In simple terms, Non-repudiation means that the sender of a message cannot later deny having sent the message. Also the receiving person cannot deny having received the message.

Non-repudiation is one of the Information Assurance (IA) pillar which guarantees the information exchange between a sender and a receiver via techniques such as digital signatures and encryption.

In summary

  • Confidentiality → Authorized to have access
  • Integrity → Trustworthiness of Data or resources
  • Availability → Available when required
  • Authenticity → Quality of being genuine
  • Non-repudiation → Guarantee or Assurance

Information Security Terminologies

To understand the process of hacking, it is important to understand the common terminologies:

Hack Value

Hack value is hackers’ way of deciding whether something is worth doing or not.

It reflects their interest and motivation to prove that something that is normally considered difficult or even impossible to do, is actually doable and that they are the ones who did it.

So, if something is considered to be of high value to a hacker, they will put all of their effort and energy into the hack.


Vulnerability is a weakness on a target application or network. Any vulnerability can be an entry point for hackers to enter the target.


Exploit is a piece of code which takes advantage of the identified vulnerability to deliver a malicious code.


Payload is a malicious code that is capable of causing harm. Hackers deliver payloads and execute them through various exploits.

Zero-Day Attack

Zero-day refers to a vulnerability in software or hardware that is unknown to the vendor.

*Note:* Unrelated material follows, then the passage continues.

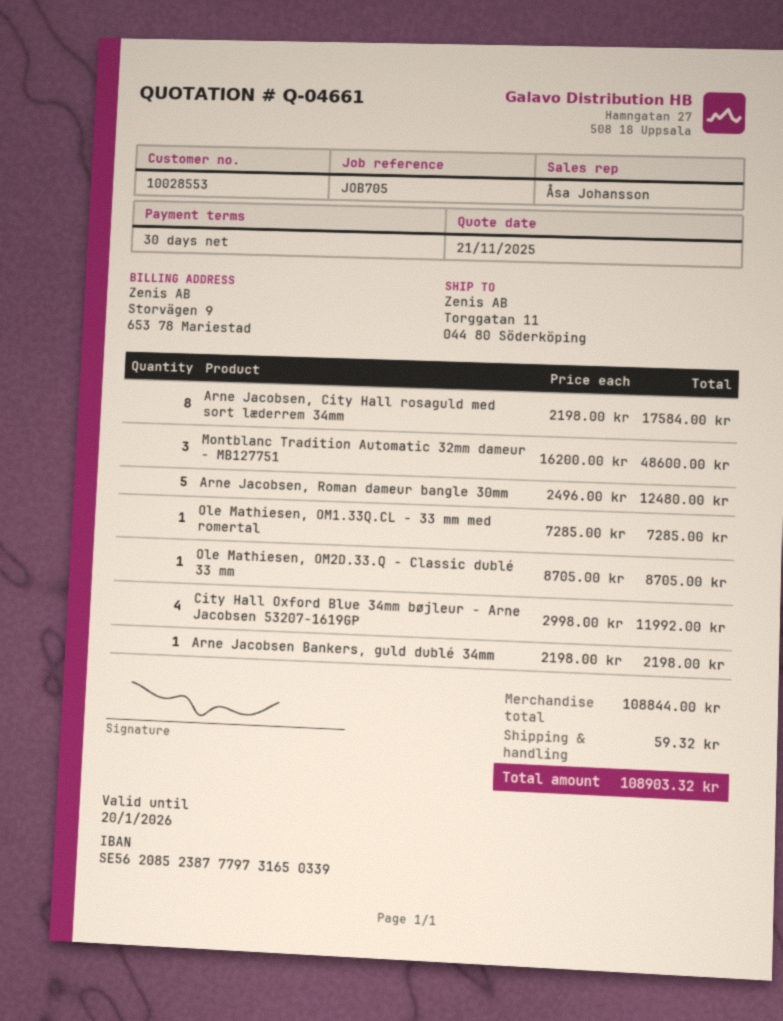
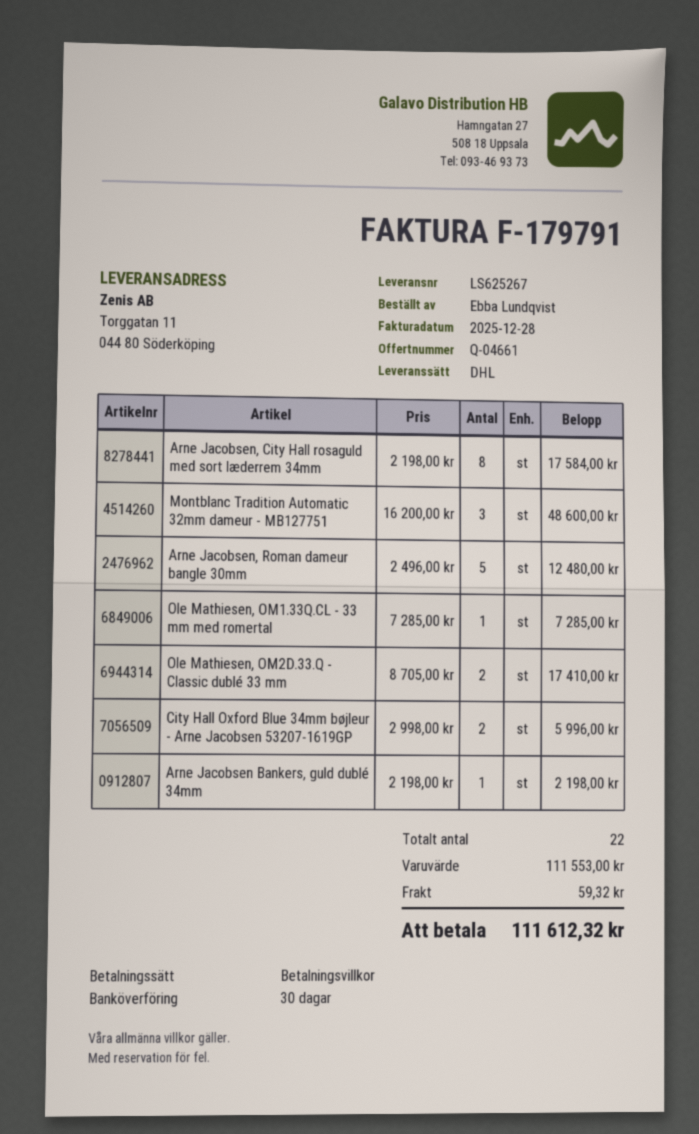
Ole Mathiesen, OM2D.33.Q - Classic dublé 33 mm: 1 x 8705.00 = 8705.00 -> 2 x 8705.00 = 17410.00
City Hall Oxford Blue 34mm bøjleur - Arne Jacobsen 53207-1619GP: 4 x 2998.00 = 11992.00 -> 2 x 2998.00 = 5996.00
subtotal: 108844.00 -> 111553.00
total: 108903.32 -> 111612.32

If a hacker discovers and exploits such vulnerability, then that is considered to be a zero-day attack. Even if the vendor is aware of the vulnerability, zero-day attack can happen any time until the vendor releases a patch.

So, exploiting previously unknown vulnerabilities for which a patch has not been released is called a zero-day attack.

Daisy Chaining

Daisy chaining is an attack in which hackers gain access to one computer or network. They then use that computer to access the next computer or network and so on.


Doxing is revealing and publishing personal information about someone. It involves gathering private and valuable information about a person or organization and then misusing that information for different reasons.


Bots are malicious programs that hackers use to control infected machines.

Hackers use bots to perform malicious activities from the machines on which bots run. Once hackers infect a machine, they can use that bot to control and perform attacks on other computers.

In addition, hackers usually use bots to infect multiple machines, creating a botnet which then they can use for distributed denial of service attacks.

Security, Usability and Functionality Triangle

Every system contains three important components: functionality, usability, and security.

  • Functionality refers to the features of the system
  • Usability refers to the GUI of the system and how user friendly it is
  • Security refers to how the processes of the system are used and who is using them

These components are interconnected, so any change made to one component directly affects the other two.

This means that if the system security is increased, then the functionality and usability of the system are decreased.

Same thing happens if the functionality or usability of the system are increased.

Therefore, it is important to carefully consider these components and then decide how to balance each and every one of them to get the desired levels of security, functionality, and usability.


By now you should have learned the basics of information security. We also covered some common terminologies used within the InfoSec community.